Air Force Needs Almost $5 Billion To Recover Bases From Hurricane, Flood Damage
The U.S. Air Force says it needs $4.9 billion in new funding over the next two and a half years to cover the costs of rebuilding two air bases hit by natural disasters.
About one-third of Offutt Air Force Base, in eastern Nebraska, was underwater earlier this month as flooding hit large swaths of the Midwest. And Tyndall Air Force Base in the Florida Panhandle was hit hard by Hurricane Michael in October.
The Air Force is asking for $1.2 billion in supplemental funding for fiscal year 2019 and $3.7 billion for fiscal years 2020 and 2021. Congress would need to approve the funding.
"This storm, if we don't get a supplemental, is going to affect the rest of the Air Force and our ability to operate," Air Force Secretary Heather Wilson said Wednesday at the Heritage Foundation. "We desperately need the supplemental to recover from the natural disaster that hammered Tyndall and Offett."
She added that 61 projects — consisting largely of operations and maintenance — at air bases in 18 states would not happen if the supplemental disaster funding does not come through.

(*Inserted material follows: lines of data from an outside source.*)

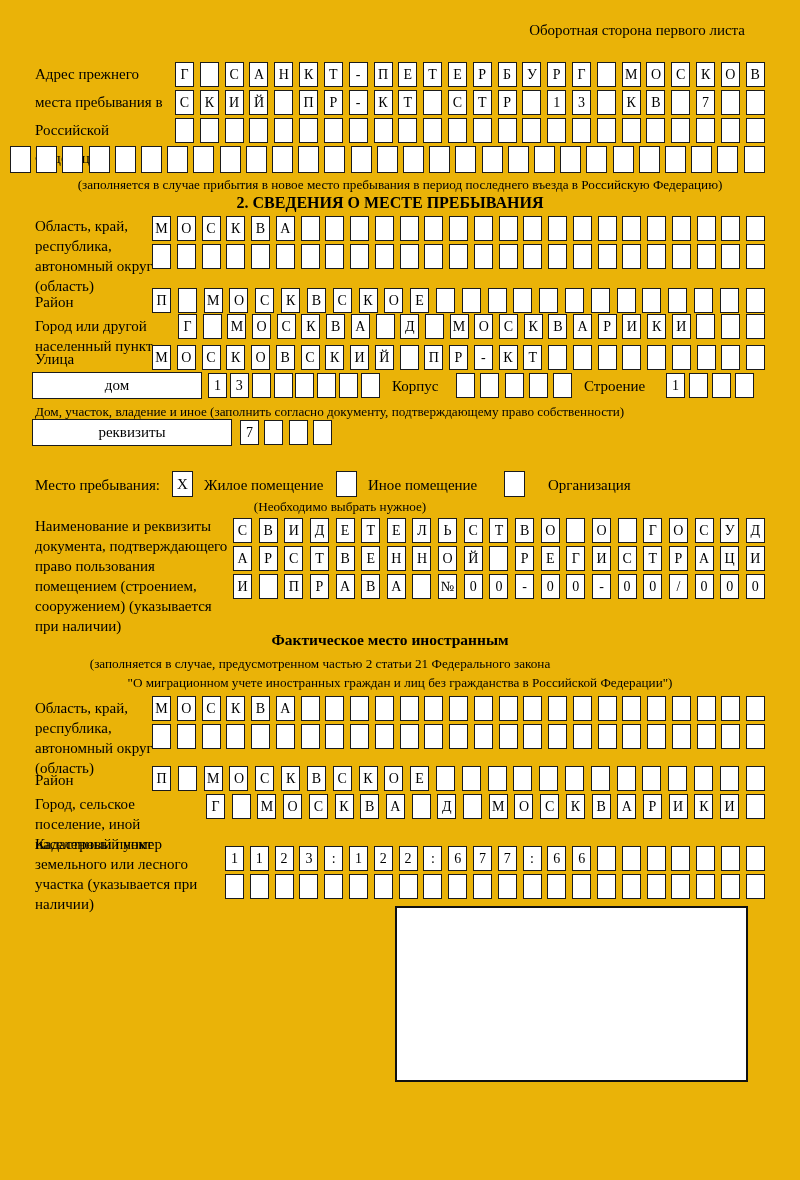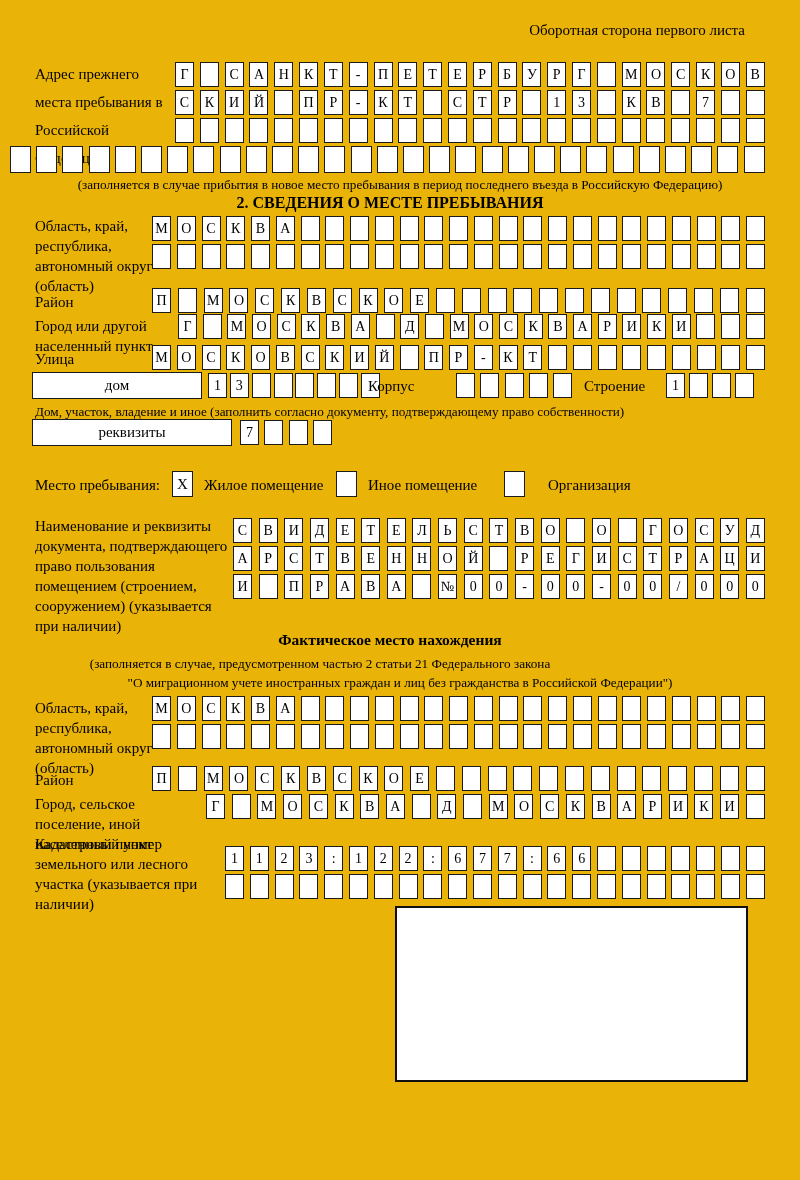"Корпус" div.abs { left: 368px -> 392px }
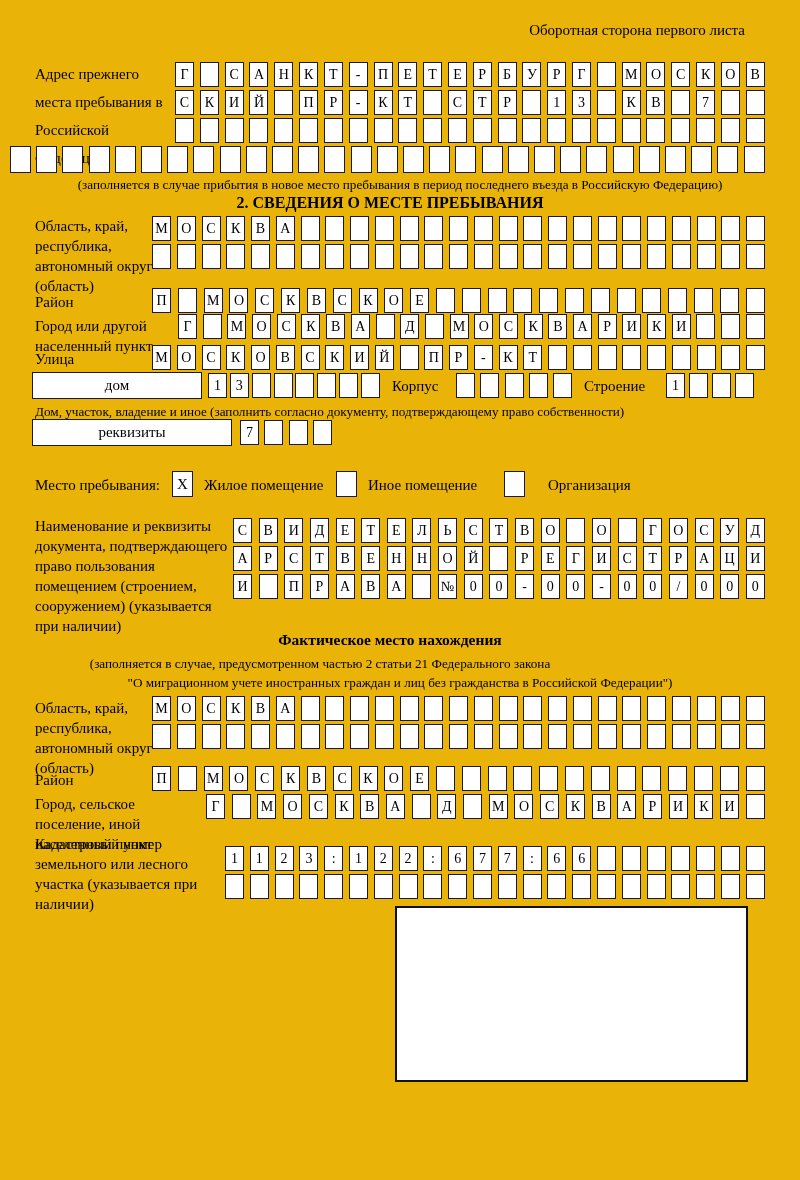"(Необходимо выбрать нужное)" div.abs { html: none -> <div>(Необходимо выбрать нужное)</div> }
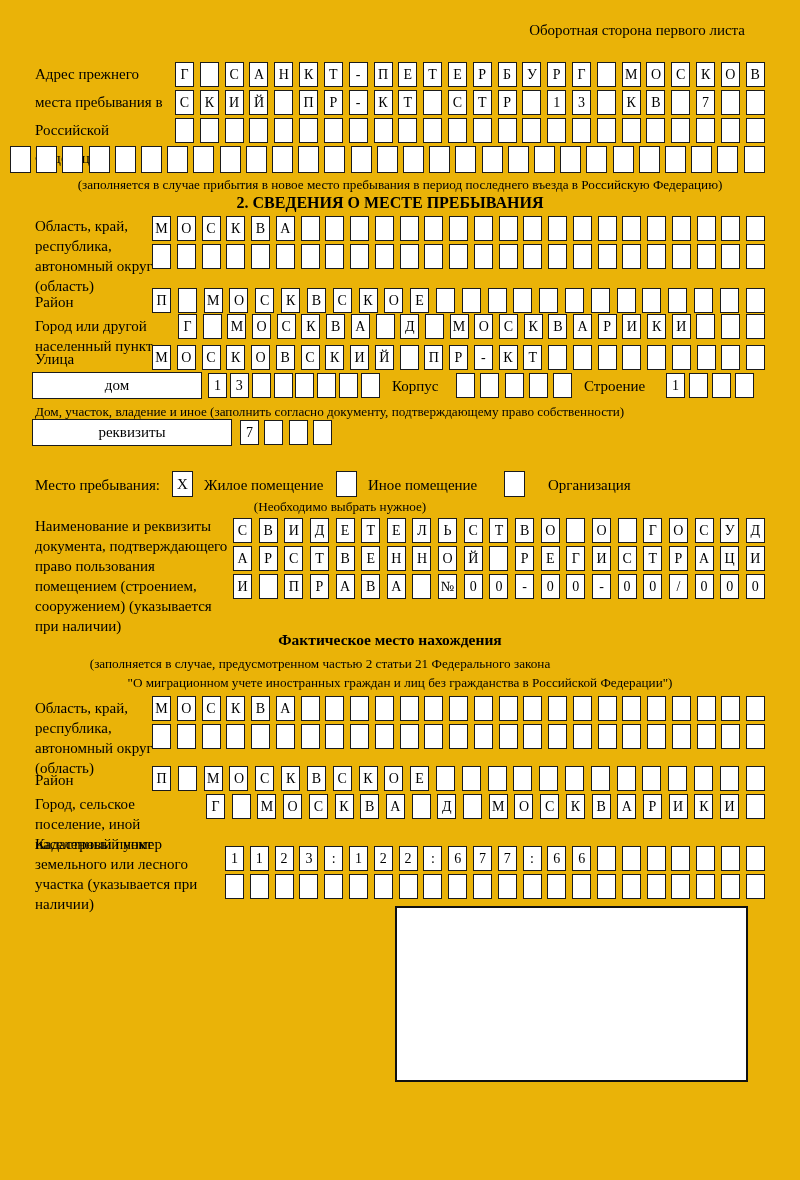"Фактическое место нахождения" div.abs { text: нахождения -> иностранным }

She estimated the cost of the hurricane at Tyndall was about $750 million in this year's operation and maintenance funds, with 95 percent of buildings damaged, while "we haven't even begun to estimate fully what the impact at Offutt is going to be."
She said recovery efforts so far at Tyndall have relied on "robbing" funding from other accounts, "just to try to cope and get through."
The request for additional money comes as President Trump has called for repurposing $3.6 billion in military construction funding to help build a wall on the U.S.-Mexico border.
Wilson denied the supplemental funding request was related to the wall. "No no, it's a completely different issue. This is about recovering from the natural disaster, the Hurricane Michael that hit Tyndall and now the flooding in Nebraska," she said.